Weiterführende Literatur:
Leonie Ackermann / David Werdermann, Online-Prüfungen & Procotoring aus juristischer Perspektive, Vortrag beim Freien Zusammenschluss von Studen*innenschaften am 02.02.2021, https://www.youtube.com/watch?v=YR2GcUsFMqo.
Jana Ballweber, Netzpolitik.org v. 22.08.2020, https://netzpolitik.org/2020/proctoring-hochschule-ueberwacht-studierende-bei-online-klausuren/.
[1] Agentur der Europäischen Union für Grundrechte und Europarat, Handbuch zum europäischen Datenschutzrecht, 2018, 237 ff.

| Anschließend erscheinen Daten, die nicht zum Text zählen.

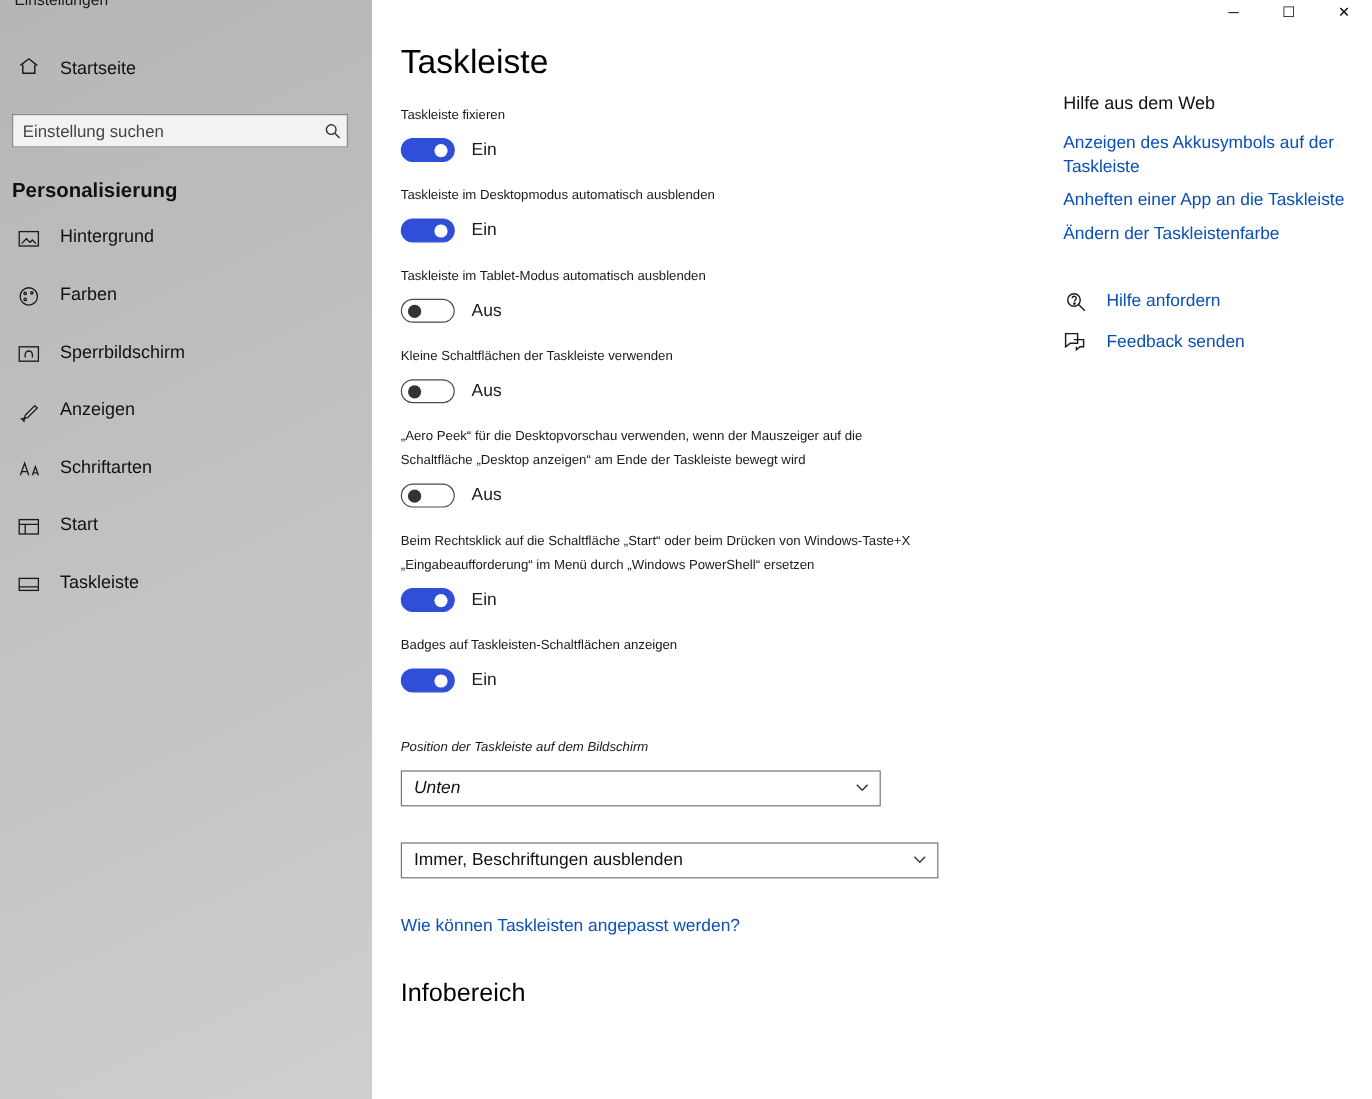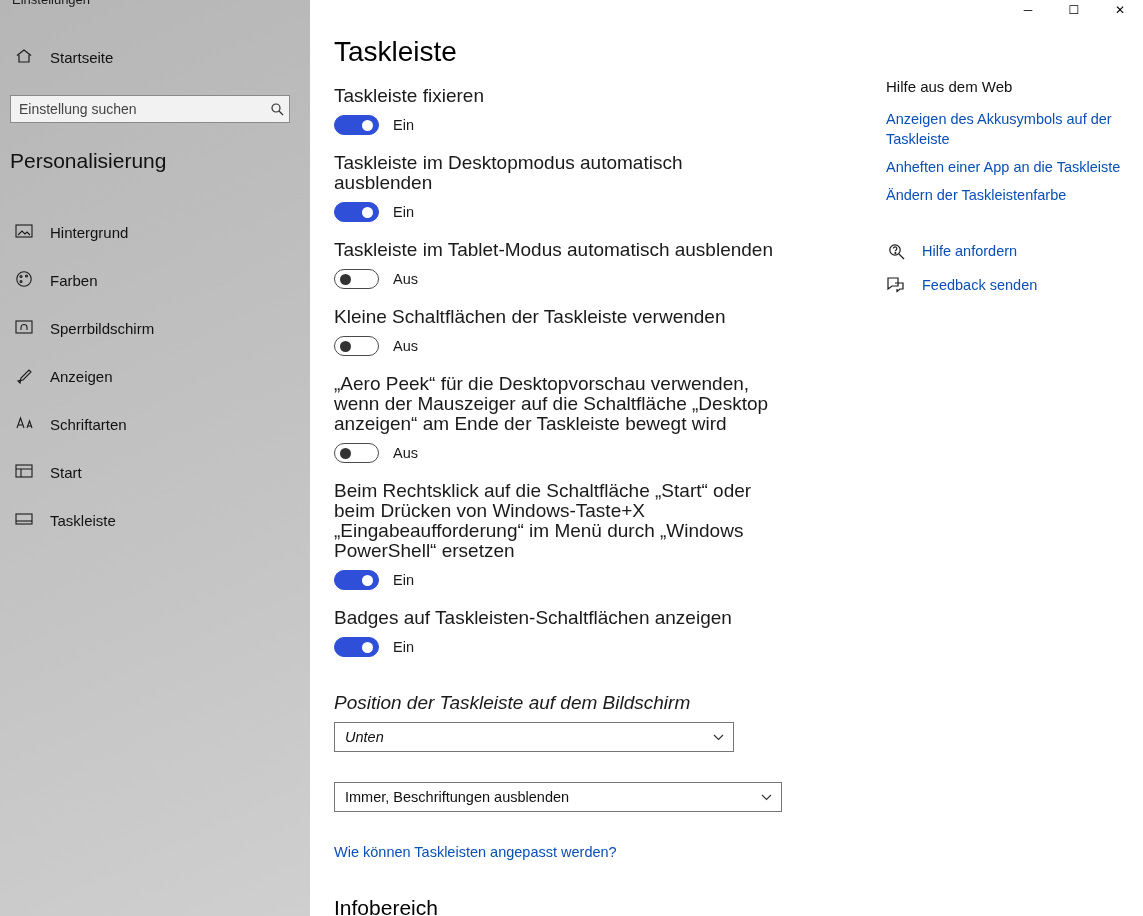"Taskleiste fixieren" .setting .caption { font-size: 19px -> 11px }
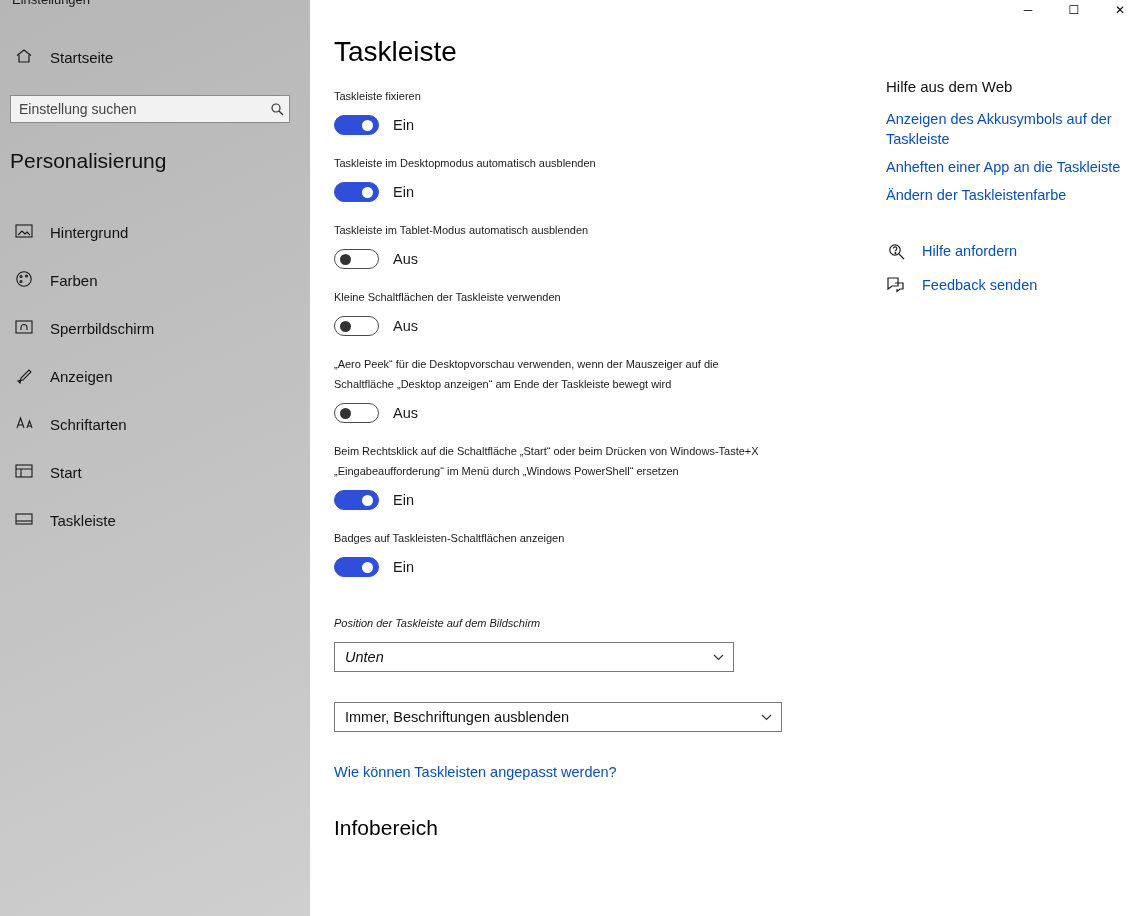"Personalisierung" .section-head { font-size: 21px -> 17px; font-weight: normal -> bold }
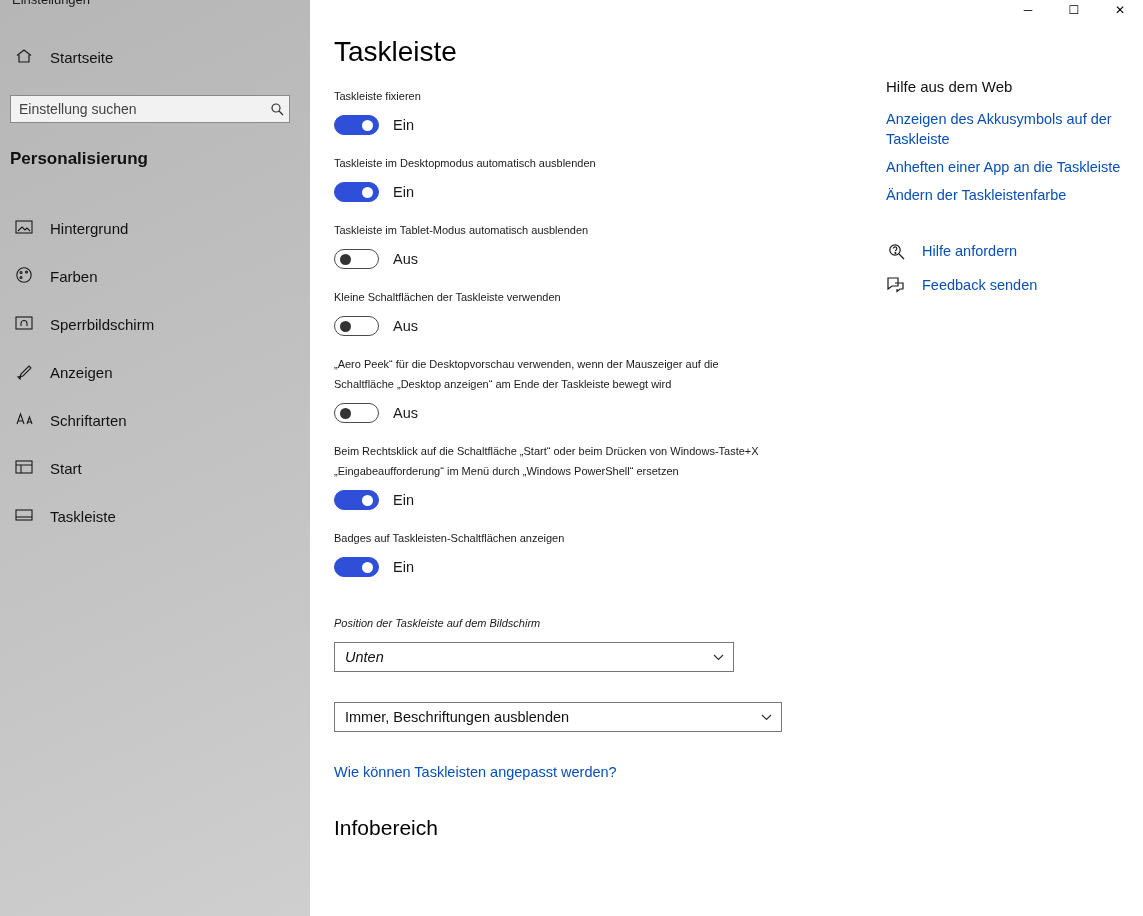"Hintergrund" .nav-item { align-items: flex-end -> flex-start }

[2] European Data Protection Board, Guidelines 05/2020 on consent under Regulation 2016/679, 7 ff.
[3] Vgl. § 32a Abs. 1 LHG BaWü, der eine vergleichbare Regelung schafft.
[4] Sebastian Schulz, in: Peter Gola (Hrsg.), DSGVO – Kommentar, 2018, Art. 6, Rn. 198.
[5] BVerfGE 65, 1.
[6] HU Berlin, Handreichung zur Online-Durchführung von Closed-Book-Prüfungen, https://www.cms.hu-berlin.de/de/dl/e-assessment/guide/vorlagen/art-13-dsgvo (Stand: 14.03.2021).
[7] Vgl. die Gesetzesbegründung in AGH-Drs. 18/2869, 5, wonach die Regelung nur klarstellende Funktion haben soll und die ausdrücklich auf die bisher gem. StudDatVO Bln zulässigen Datenkategorien verweist.